Na crônica que eu li, a autora apresenta o desejo de superação de uma cartografia comum da terra, feita com escalas e medidas estabelecendo linhas frias, e propõe um mapa afetivo, feito de silêncios e subjetividade. 
Uma característica da escrita dela é a referência ao corpo. Em entrevista, a autora fala que quando escrevemos o corpo inteiro participa. E essa presença do corpo está referenciada na crônica que li hoje. O corpo como testemunha de uma trajetória de vida, com marcas, cicatrizes, anúncios de uma individualidade. 
A independência de Angola contou com o engajamento de muitos escritores, e Ana Paula Tavares foi uma dessas vozes politizada. Acontece uma aproximação entre Angola e Brasil depois da nossa independência, em 1822. Angola importava nossas revistas, novelas, música nas rádios, enfim.
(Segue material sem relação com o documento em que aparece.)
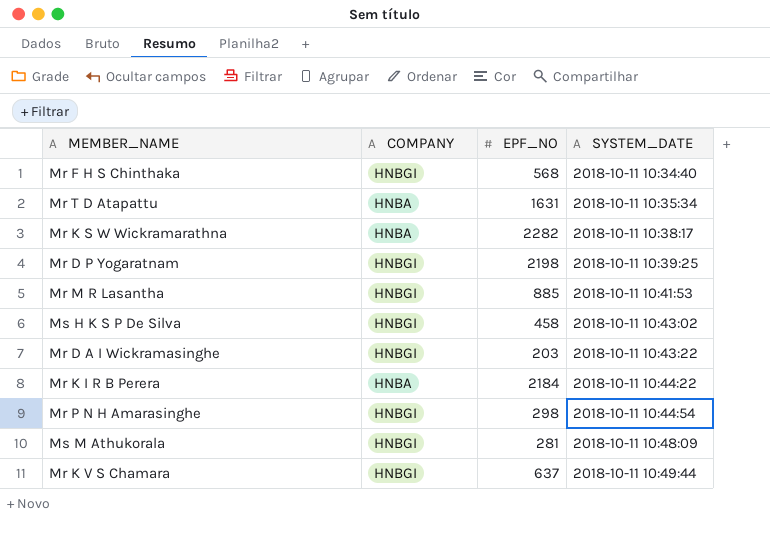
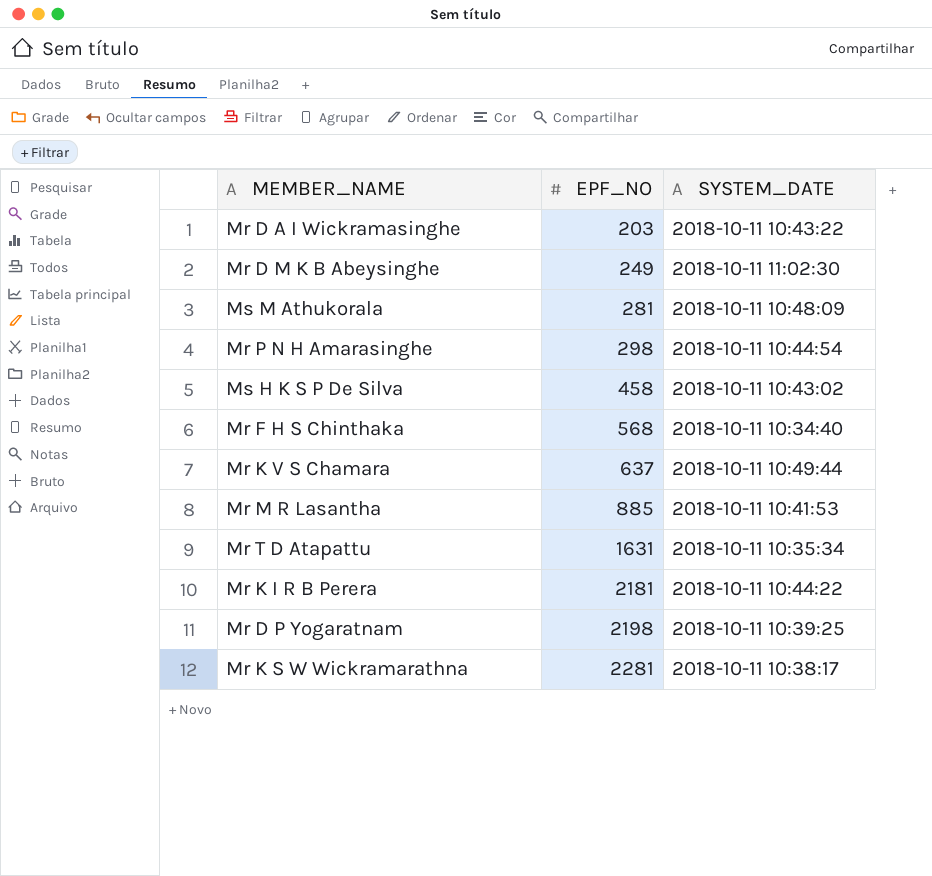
row order: SYSTEM_DATE ascending -> EPF_NO ascending
column COMPANY | position: 2 -> none
row Mr D M K B Abeysinghe: none -> 249 | 2018-10-11 11:02:30
Mr K I R B Perera | EPF_NO: 2184 -> 2181
Mr K S W Wickramarathna | EPF_NO: 2282 -> 2281

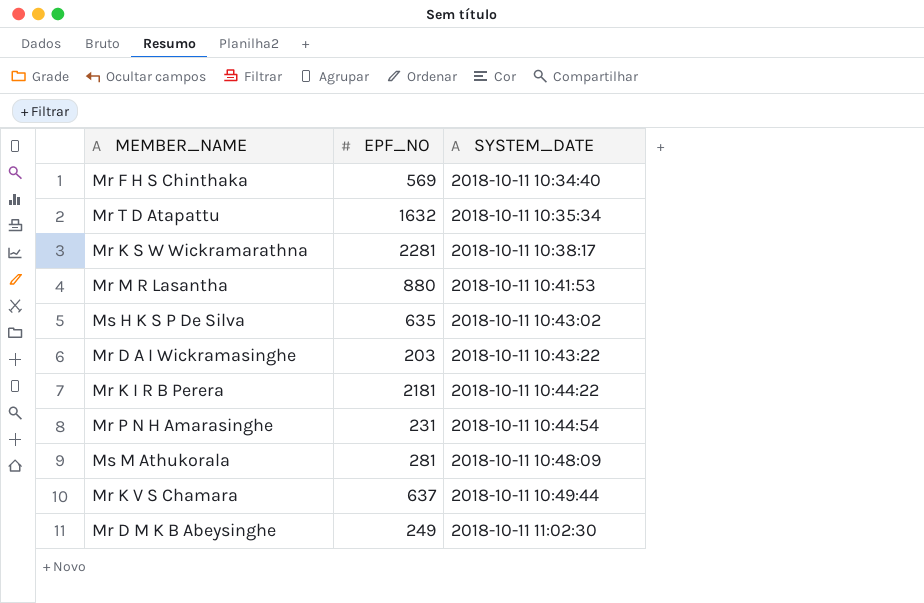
row order: EPF_NO ascending -> SYSTEM_DATE ascending
row Mr D P Yogaratnam: 2198 | 2018-10-11 10:39:25 -> none
Mr F H S Chinthaka | EPF_NO: 568 -> 569
Mr T D Atapattu | EPF_NO: 1631 -> 1632
Mr M R Lasantha | EPF_NO: 885 -> 880
Ms H K S P De Silva | EPF_NO: 458 -> 635
Mr P N H Amarasinghe | EPF_NO: 298 -> 231

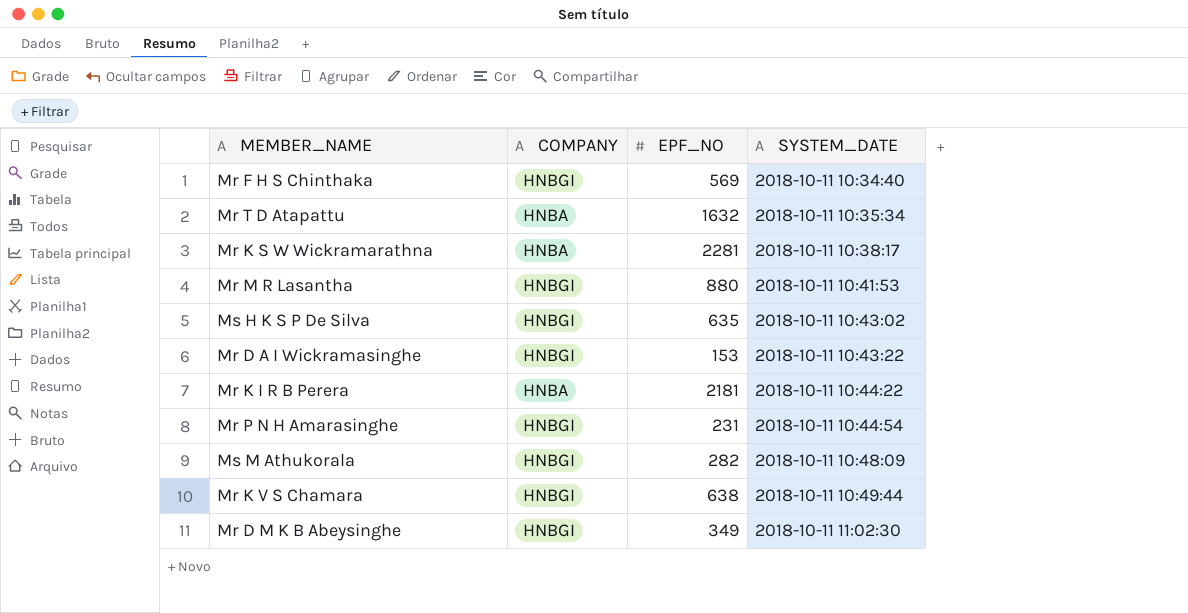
column COMPANY | position: none -> 2
Mr D A I Wickramasinghe | EPF_NO: 203 -> 153
Ms M Athukorala | EPF_NO: 281 -> 282
Mr K V S Chamara | EPF_NO: 637 -> 638
Mr D M K B Abeysinghe | EPF_NO: 249 -> 349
Com a independência brasileira, Angola se torna a colônia portuguesa mais viável. A independência de Angola aconteceu somente em 1975, depois de anos de revolução. 
Na minha pesquisa para escrever o roteiro deste episódio, um dos textos que eu li foi a dissertação “Pela poesia de Ana Paula Tavares: vozes e ecos de Angola em África”, de Mara Regina Avila de Avila, defendida na Furg, em 2010. E também assisti a uma entrevista da escritora para o canal do youtube Bondelê. 
Hoje eu li a crônica “A carta secreta de Ananapalavra ou A morte dos poetas”, da escritora angolana Ana Paula Tavares. Deixo essa escritora como sugestão literária, para que tu conheça mais sobre a literatura africana de língua portuguesa. 
Fiquem bem e até o próximo episódio do Literatura Oral!